Until the 18th century, a cookbook belonging to Ottoman cuisine was not brought to light by researchers. An 18th century treatise on food, estimated to have been written in 1764, was translated into modern Turkish in 1985 by Nejat Sefercioğlu. XVIII. This book, known as A Culinary Treatise of the Century, contains the basic recipes of Ottoman cuisine.
In addition, another food manuscript known as Ağdiye Risalesi, which has a similar content, may be the predecessor of this manuscript. (Özener 2015). Most of the recipes in these two cookbooks are also included in the cookbooks published in the 19th century.
The 19th century is a period when the Ottoman Palace and Istanbul cuisine were written down. The old-letter Turkish cookbooks published during this period reveal the colorful structure of Istanbul cuisine with countless traditional flavors bearing the traces of past centuries.
These cookbooks reflect the Ottoman Palace and Istanbul food culture, as well as the characteristics of the new European tastes and different community cuisines that were adopted in the 19th century. Over 40 Turkish cookbooks published in Arabic letters between 1844-1927 were identified by Turgut Kut, an Ottoman-Turkish cuisine researcher (Kut 1985).
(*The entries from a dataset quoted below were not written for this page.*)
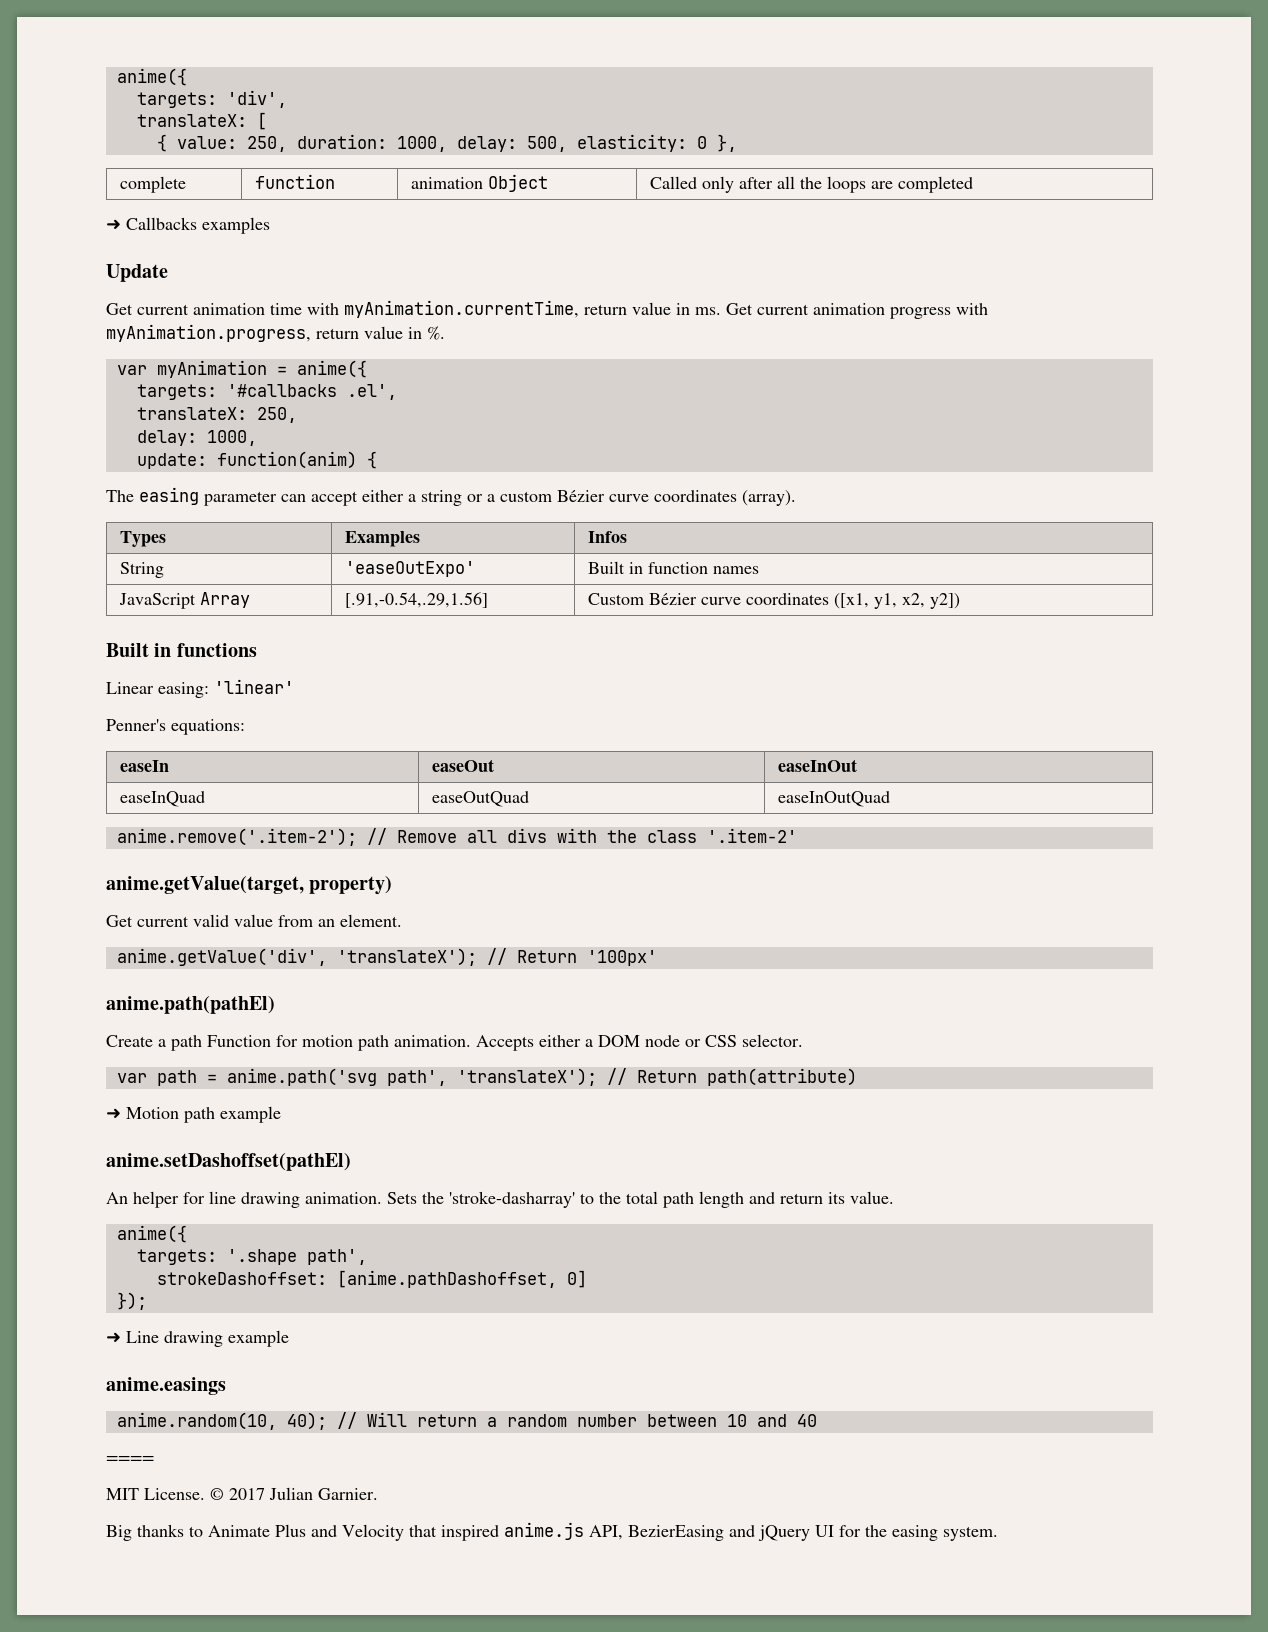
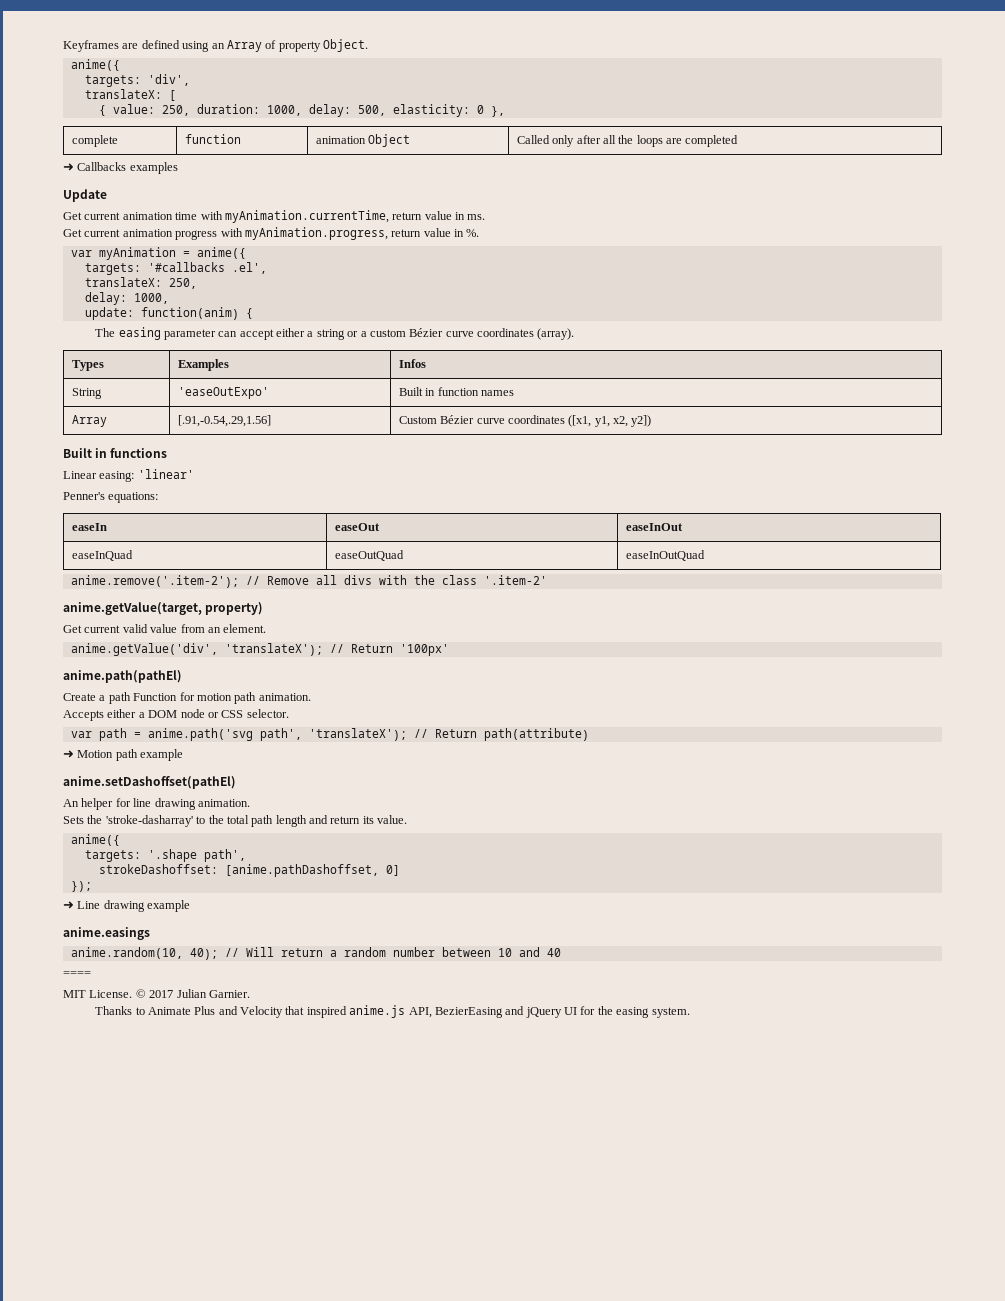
(116, 77) none -> [63,39,368,52] Keyframes are defined using an Array of property Object. //
(721, 311) none -> (486, 217) //
[118,593,196,609] JavaScript -> (514, 393) none
(471, 1041) none -> (311, 697) //
(382, 1198) none -> (250, 803) //
[106,1524,184,1541] Big thanks -> [95,1006,133,1015] Thanks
A dessert treatise (Et-Terkibât Fî Tabhi'l Hulviyyât) written at the beginning of the 19th century and brought into today's Turkish by Günay Kut, and the cookbook written in Edirne as Ali Eşref Dede's Food Risalei in the last period Ottoman period. It is among the cookbooks that reflect the culinary culture.
Between 1844-1900, four cookbooks with more than one edition were published in Istanbul. Melceü't-Tabbahin (Cooks' Shelter), written by Mehmet Kamil, one of the teachers of the School of Medicine, in 1844, is the first cookbook published in this period (Kut 1997). At the beginning of the book, the author mentions that he decided to write a cookbook in an attempt to revive old recipes that were forgotten and misapplied by the cooks of Istanbul. Cooks' Refuge is a very rich and important source book for Ottoman food culture with 273 recipes it contains. The book also served as a reference for other cookbooks published in the 19th century.
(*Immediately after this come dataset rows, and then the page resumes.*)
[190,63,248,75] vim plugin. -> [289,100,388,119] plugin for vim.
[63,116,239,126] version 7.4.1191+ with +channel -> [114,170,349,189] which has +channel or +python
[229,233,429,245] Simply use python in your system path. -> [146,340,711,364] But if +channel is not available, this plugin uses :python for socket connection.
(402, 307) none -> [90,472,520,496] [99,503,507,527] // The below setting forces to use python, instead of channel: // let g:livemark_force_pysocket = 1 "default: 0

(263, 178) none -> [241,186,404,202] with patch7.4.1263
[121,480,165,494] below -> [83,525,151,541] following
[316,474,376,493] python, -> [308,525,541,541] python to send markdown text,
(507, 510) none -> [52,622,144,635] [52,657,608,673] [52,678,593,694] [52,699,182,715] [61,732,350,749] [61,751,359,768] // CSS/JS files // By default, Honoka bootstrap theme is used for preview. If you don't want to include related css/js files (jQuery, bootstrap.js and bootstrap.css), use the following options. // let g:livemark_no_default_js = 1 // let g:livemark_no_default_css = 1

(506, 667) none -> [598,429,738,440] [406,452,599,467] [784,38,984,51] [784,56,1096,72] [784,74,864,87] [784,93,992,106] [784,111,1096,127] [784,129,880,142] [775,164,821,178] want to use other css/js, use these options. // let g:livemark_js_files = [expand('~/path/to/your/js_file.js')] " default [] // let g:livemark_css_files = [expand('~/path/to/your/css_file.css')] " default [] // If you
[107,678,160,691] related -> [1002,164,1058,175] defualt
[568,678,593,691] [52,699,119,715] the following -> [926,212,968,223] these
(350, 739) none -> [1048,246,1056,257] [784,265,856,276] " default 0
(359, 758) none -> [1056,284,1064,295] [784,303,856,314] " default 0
The New Cookbook, published in 1880, Housewife, published in 1883, and Chef Head, published in 1900, share common aspects with Cooks' Shelter. This book was also translated into English under the name of A Manual of Turkish Cookery by Türabi Efendi in London in 1864. When the two cookbooks are compared, it is seen that their contents are almost the same, except for a few differences. The Cooks' Refuge consists of thirteen sections: soups, kebabs, stews, pans, pastries made of dough, hot desserts made of dough, cold desserts, basmati, stuffed with olive oil and right oil, pilafs, compotes, desserts to be eaten before coffee and soft drinks, and in the margin of the book. Salad, Tarator, Pickle Recipes.
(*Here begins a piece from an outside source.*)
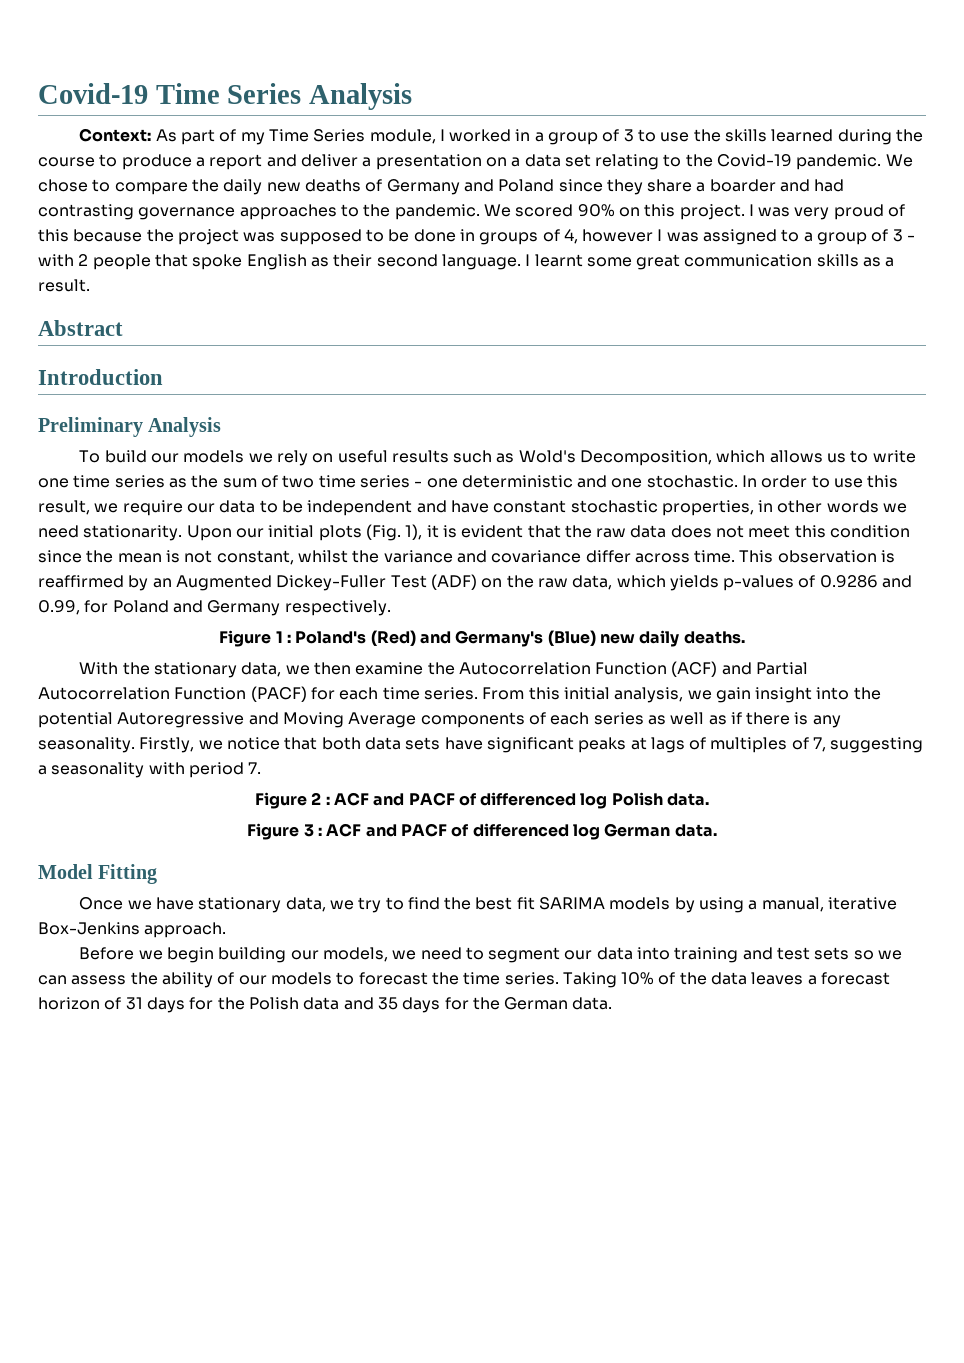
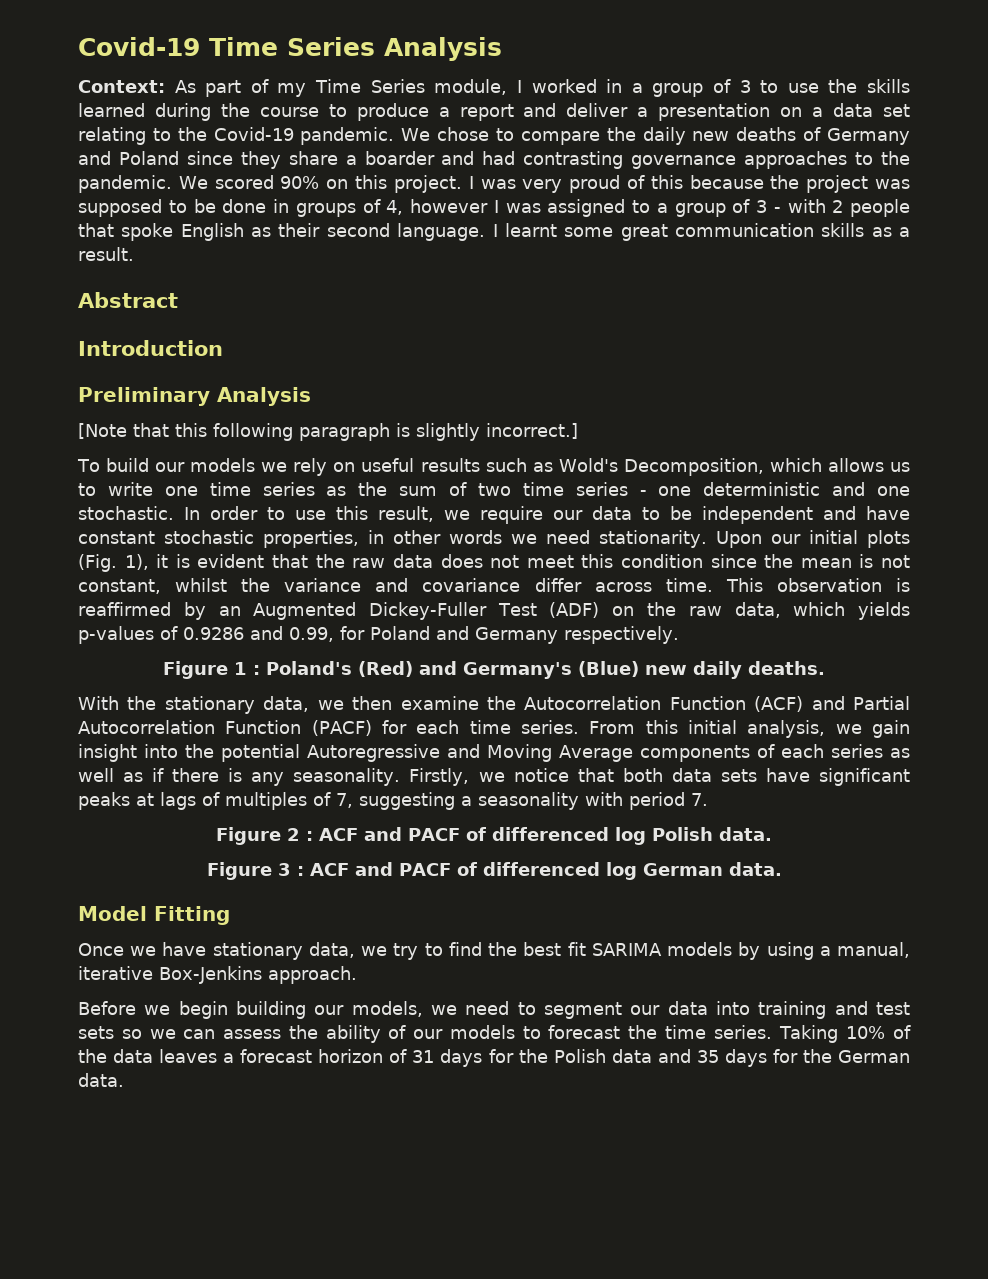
(222, 427) none -> [78,423,578,441] // [Note that this following paragraph is slightly incorrect.]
The new recipes of European origin included in the anonymous book, The New Cookbook, display the new European-style habits that were fashionable in elite circles in Istanbul at the end of the 19th century. The title of the book, its content and the information given by the author about why he wrote the book.
The new recipes of European origin included in the anonymous book, The New Cookbook, display the new European-style habits that were fashionable in elite circles in Istanbul at the end of the 19th century. The title of the book, its content and the information given by the author about why he wrote the book documents the changes in Istanbul cuisine between the 1850s and 1880s. The author says that he wrote this book to introduce cooking techniques that have changed compared to thirty years ago (Samancı 2017). Another cookbook, Ev Kadını, published in Istanbul in 1883, is another source showing that in the late 19th century, Westernization in Ottoman palace culinary culture was partially adopted by elite circles.
Its author, Ayşe Fahriye, states in the introduction that she wrote the book with the aim of teaching women cooking techniques, kitchen organization and serving methods. In the book, eight hundred and two recipes are given together with the basic principles of cooking, the arrangement of the kitchen and the pantry, the necessary kitchen and tableware, serving styles, table manners (Ayşe Fahriye 1883). Housewife reflects Turkish cuisine techniques and varieties with a rich content. In the book, there are recipes for soup, kebab, stew, meatballs, pilaki, börek, pilaf, stuffing, stuffing, moussaka, bastı, vegetable dishes such as olive oil, appetizers such as pickles, tarator, salad, and many desserts from murabba to baklava. Apart from traditional food types and techniques, tomato pastes (sauces), meat and fish jellies, boiled and cold cuts, garnishes, pates, ice creams, canned foods are the new European cooking techniques in the book. In Housewife, there are also recipes such as cheese ravioli "piruhi" and Circassian chicken, which came with the Caucasian and Rumelian immigrants who immigrated to Istanbul at the end of the 19th century.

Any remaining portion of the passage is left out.